[Source records — start]

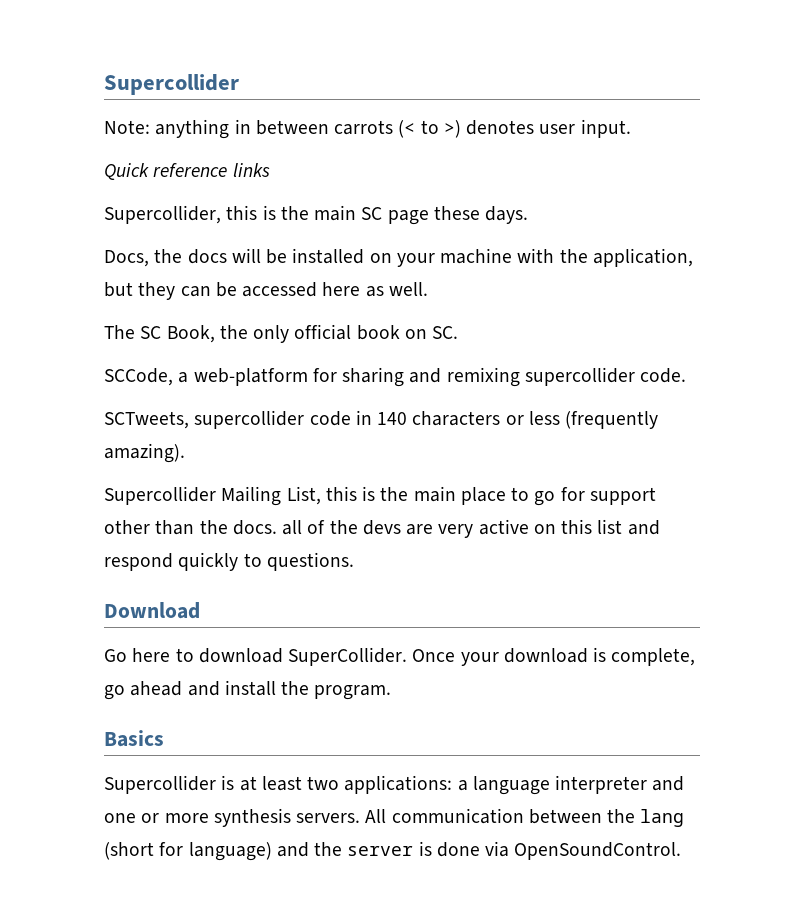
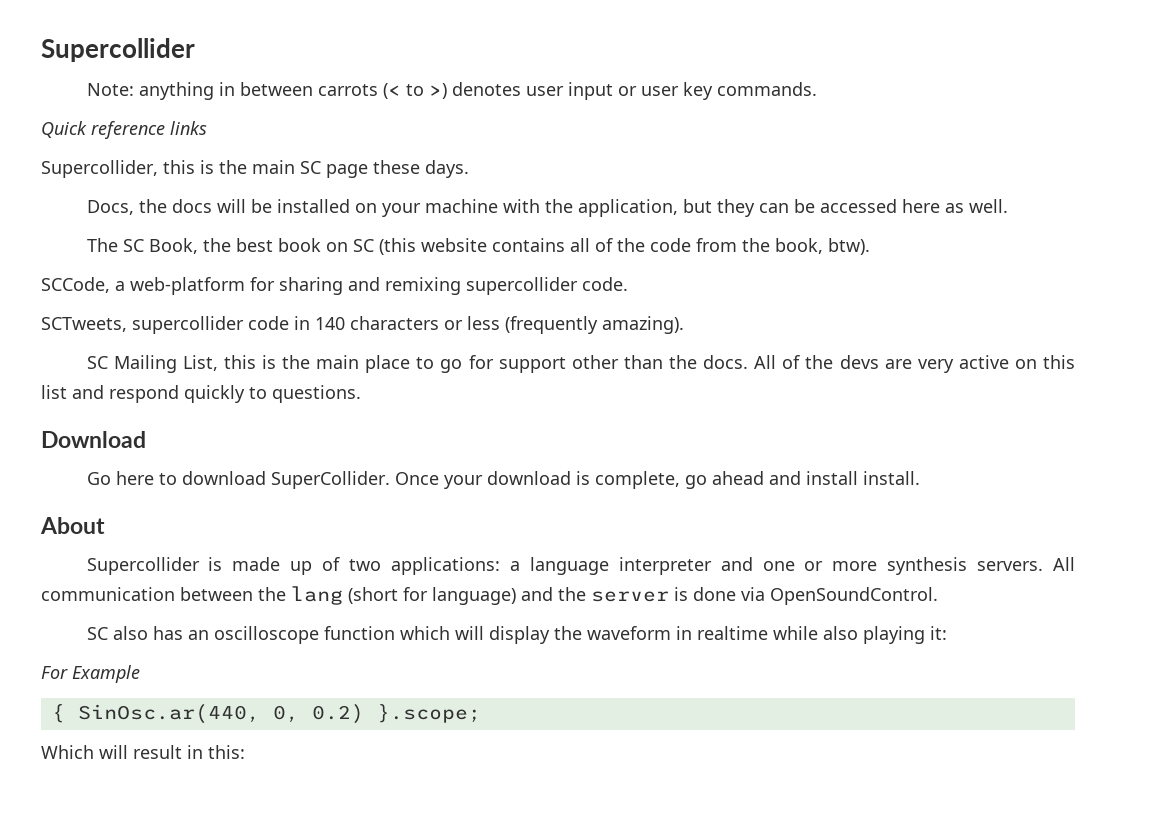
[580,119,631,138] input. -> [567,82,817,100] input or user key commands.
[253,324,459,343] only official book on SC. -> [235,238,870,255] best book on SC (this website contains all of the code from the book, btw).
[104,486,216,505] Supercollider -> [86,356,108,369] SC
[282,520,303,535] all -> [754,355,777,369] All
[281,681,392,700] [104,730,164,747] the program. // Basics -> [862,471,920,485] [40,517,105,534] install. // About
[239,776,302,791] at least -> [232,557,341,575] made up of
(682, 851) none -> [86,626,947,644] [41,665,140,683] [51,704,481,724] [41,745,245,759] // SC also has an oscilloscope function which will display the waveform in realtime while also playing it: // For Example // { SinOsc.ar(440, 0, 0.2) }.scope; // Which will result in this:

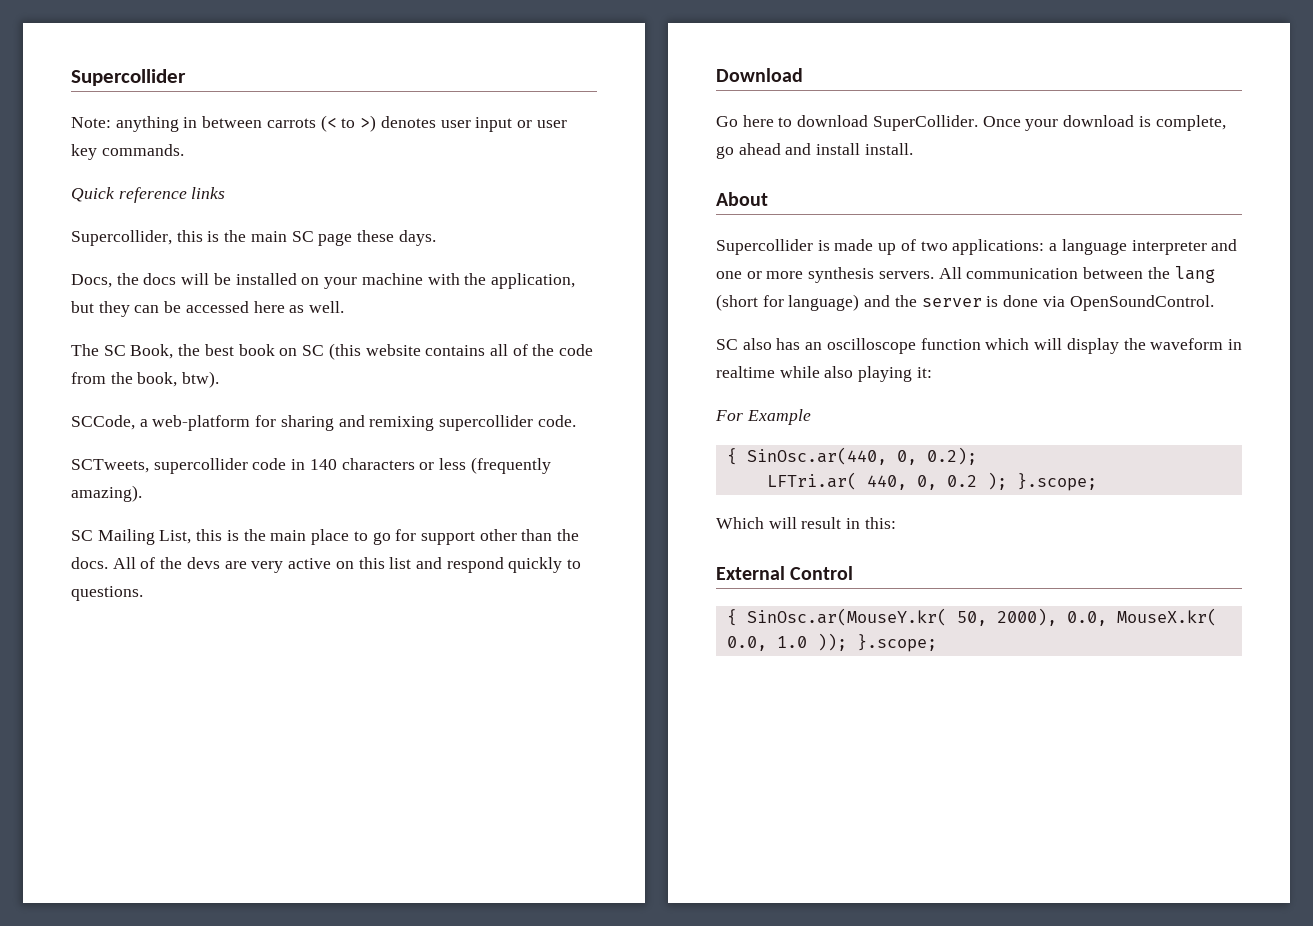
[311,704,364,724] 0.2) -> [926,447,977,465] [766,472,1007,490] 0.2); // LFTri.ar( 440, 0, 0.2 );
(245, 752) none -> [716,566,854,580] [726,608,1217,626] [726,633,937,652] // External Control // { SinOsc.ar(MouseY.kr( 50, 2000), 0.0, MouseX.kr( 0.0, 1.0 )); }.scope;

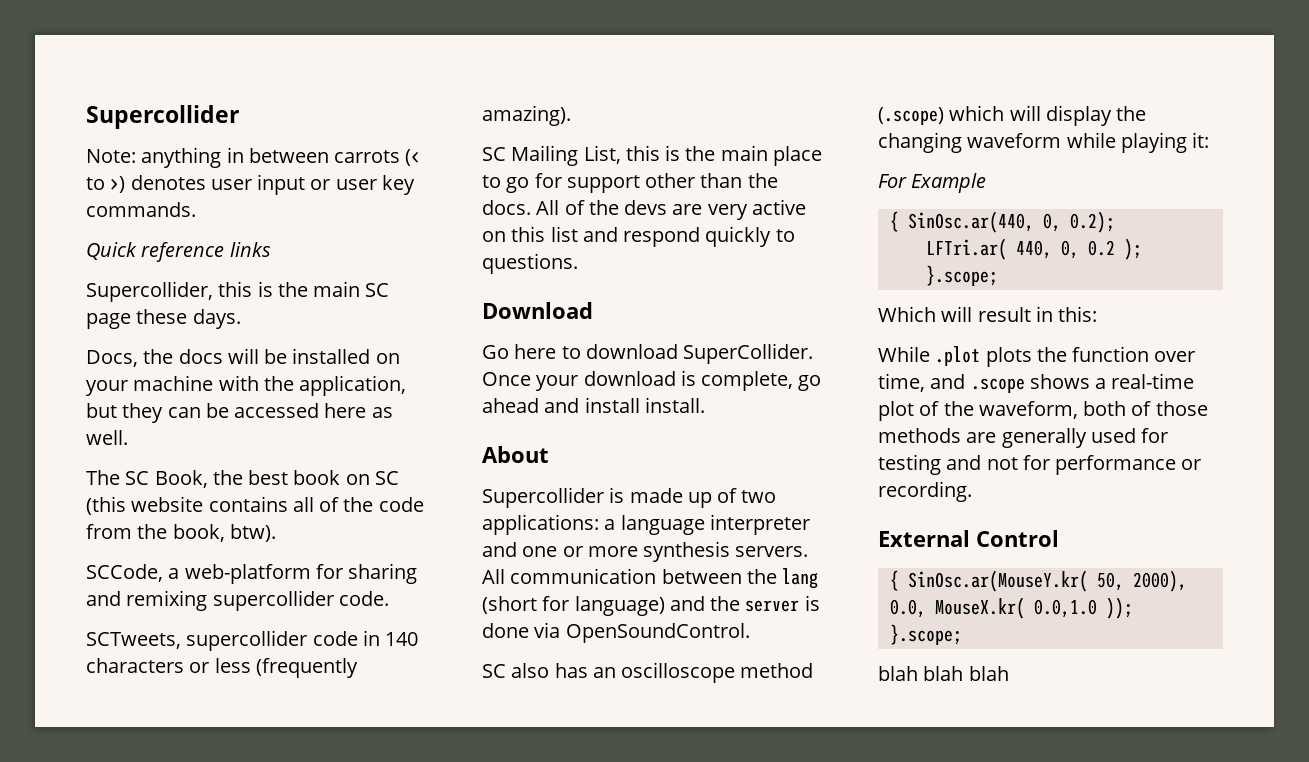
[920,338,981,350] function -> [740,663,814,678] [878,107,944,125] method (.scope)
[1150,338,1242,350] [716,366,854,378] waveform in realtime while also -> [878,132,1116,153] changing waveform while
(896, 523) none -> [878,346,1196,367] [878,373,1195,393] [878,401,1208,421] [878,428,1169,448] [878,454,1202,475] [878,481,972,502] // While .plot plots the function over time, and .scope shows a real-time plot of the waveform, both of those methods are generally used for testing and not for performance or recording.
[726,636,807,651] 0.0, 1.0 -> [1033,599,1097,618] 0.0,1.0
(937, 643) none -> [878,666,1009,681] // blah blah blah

[Source records — finish]

Exercise »
Could you transcribe the entries above word for word, from the line with "[104,486,216,505] Supercollider ->" down to the line with "[281,681,392,700] [104,730,164,747] the", keeping both?

Output of the task »
[104,486,216,505] Supercollider -> [86,356,108,369] SC
[282,520,303,535] all -> [754,355,777,369] All
[281,681,392,700] [104,730,164,747] the program. // Basics -> [862,471,920,485] [40,517,105,534] install. // About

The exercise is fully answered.